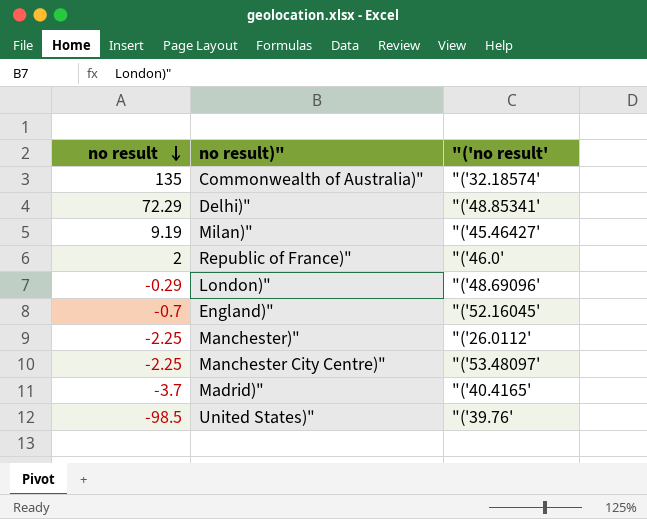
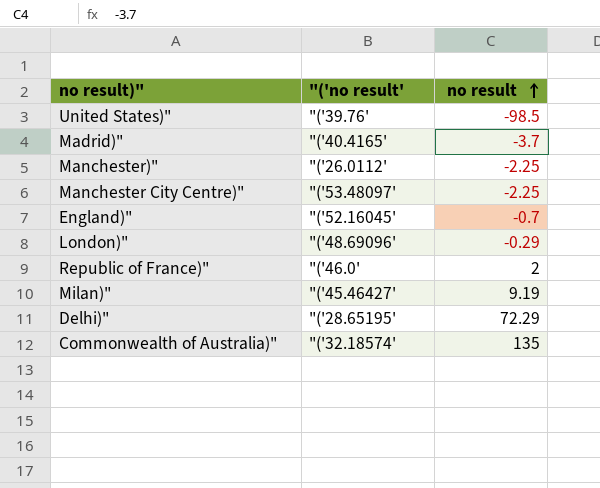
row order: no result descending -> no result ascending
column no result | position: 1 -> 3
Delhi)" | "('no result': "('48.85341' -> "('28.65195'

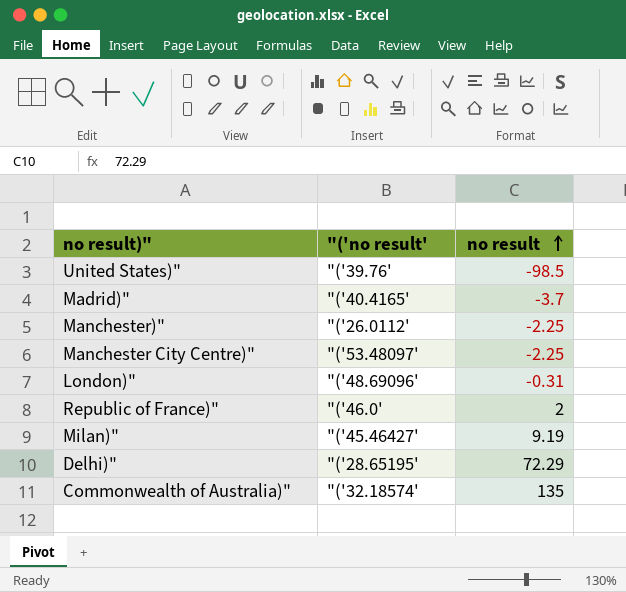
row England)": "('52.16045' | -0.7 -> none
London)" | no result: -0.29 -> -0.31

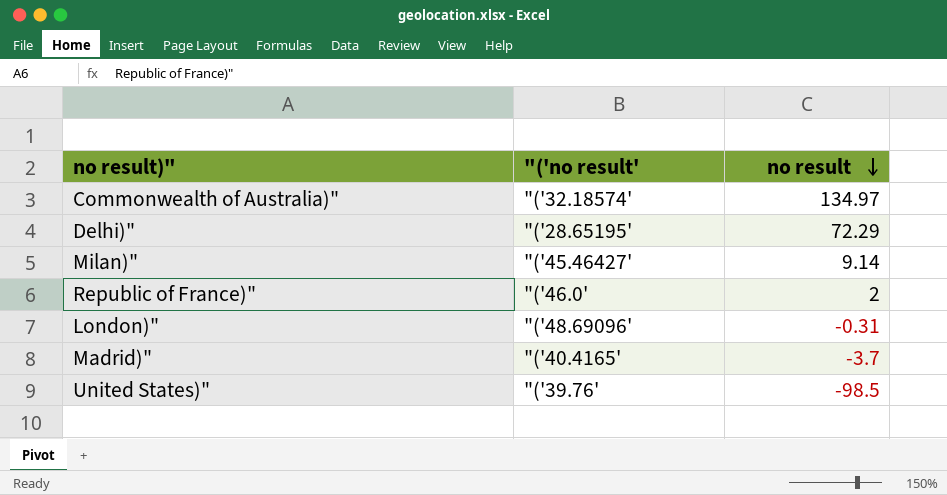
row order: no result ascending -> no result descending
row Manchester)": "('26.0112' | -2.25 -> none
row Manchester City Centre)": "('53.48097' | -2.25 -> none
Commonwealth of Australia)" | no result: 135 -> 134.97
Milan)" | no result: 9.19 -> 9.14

* * *

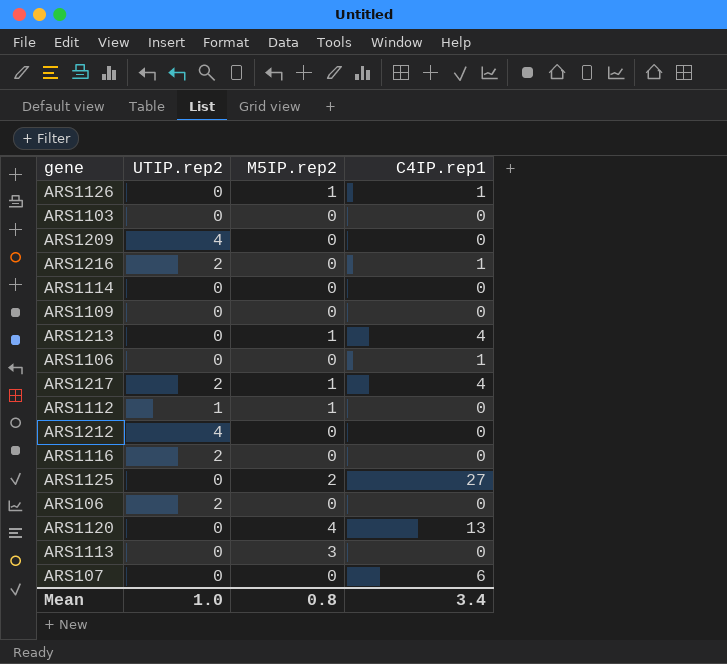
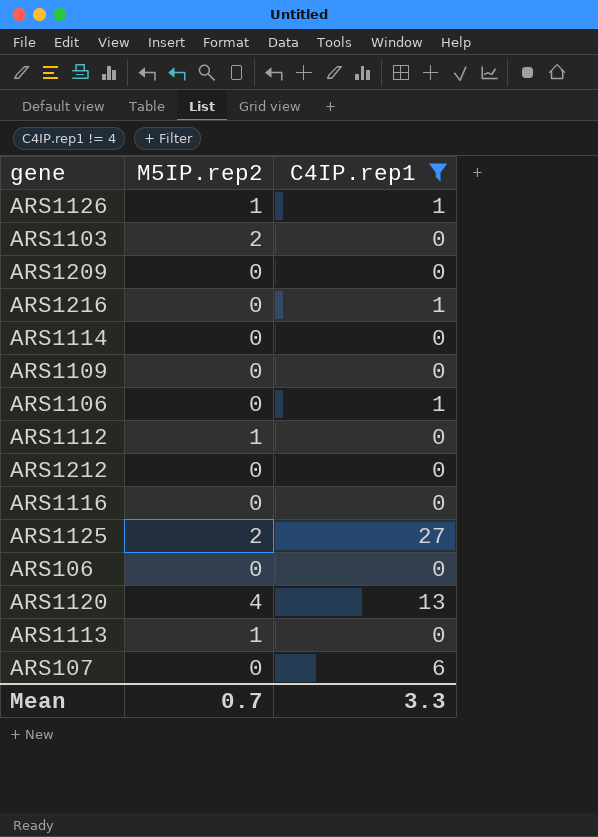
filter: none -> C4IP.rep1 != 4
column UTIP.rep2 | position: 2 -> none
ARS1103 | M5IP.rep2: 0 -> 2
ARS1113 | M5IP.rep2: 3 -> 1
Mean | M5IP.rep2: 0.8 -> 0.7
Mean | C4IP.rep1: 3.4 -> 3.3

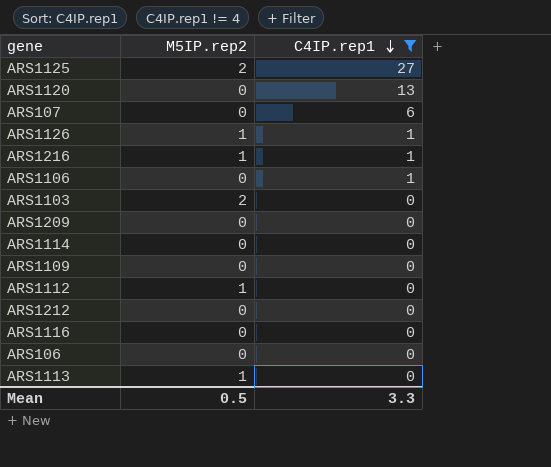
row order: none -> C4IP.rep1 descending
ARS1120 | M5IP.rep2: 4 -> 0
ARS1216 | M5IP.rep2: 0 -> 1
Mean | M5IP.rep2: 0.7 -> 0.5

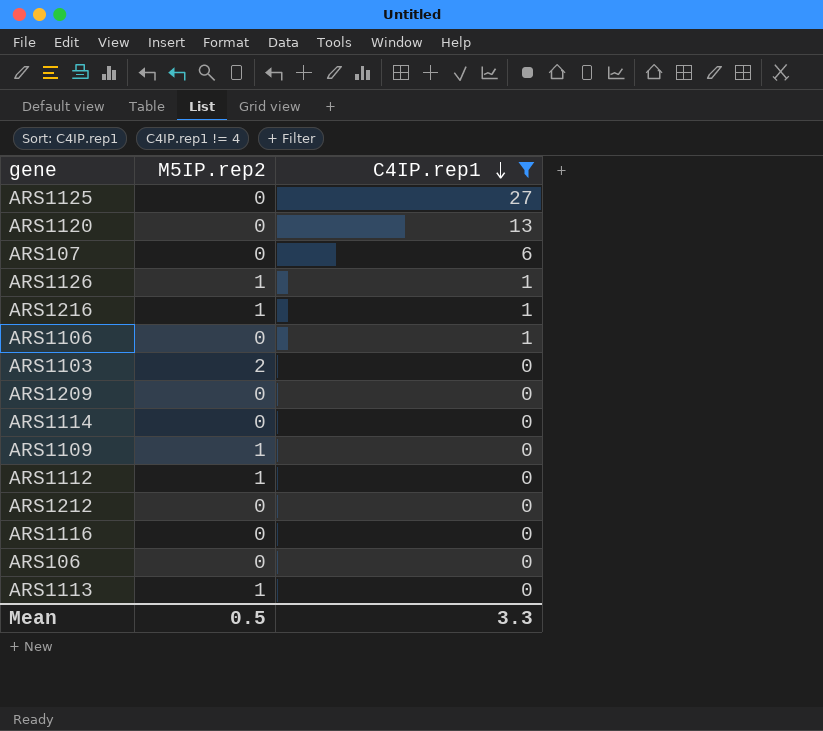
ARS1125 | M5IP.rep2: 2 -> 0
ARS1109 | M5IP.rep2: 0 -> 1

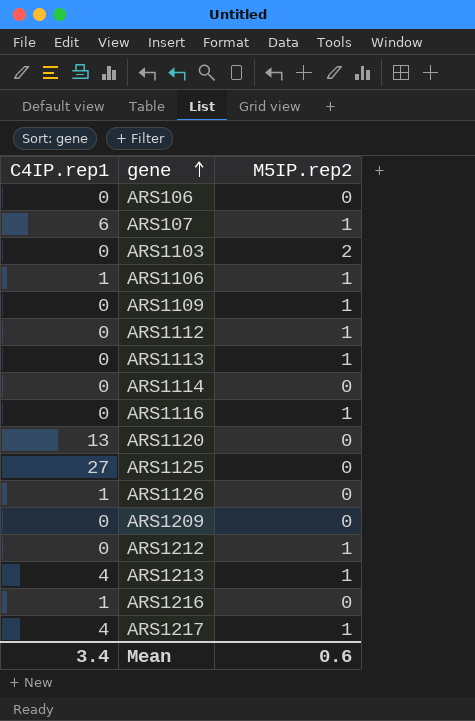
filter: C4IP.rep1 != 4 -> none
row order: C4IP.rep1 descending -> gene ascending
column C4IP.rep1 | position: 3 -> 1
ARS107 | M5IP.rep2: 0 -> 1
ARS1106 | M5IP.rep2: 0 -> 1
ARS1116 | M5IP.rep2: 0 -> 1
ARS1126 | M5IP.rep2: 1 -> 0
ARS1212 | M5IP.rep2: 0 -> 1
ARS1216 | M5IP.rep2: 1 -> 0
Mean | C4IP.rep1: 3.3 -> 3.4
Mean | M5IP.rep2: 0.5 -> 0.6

(Task directions): A single number is expected: how many lines in the entries contain "descending".

(Response for this exercise): 4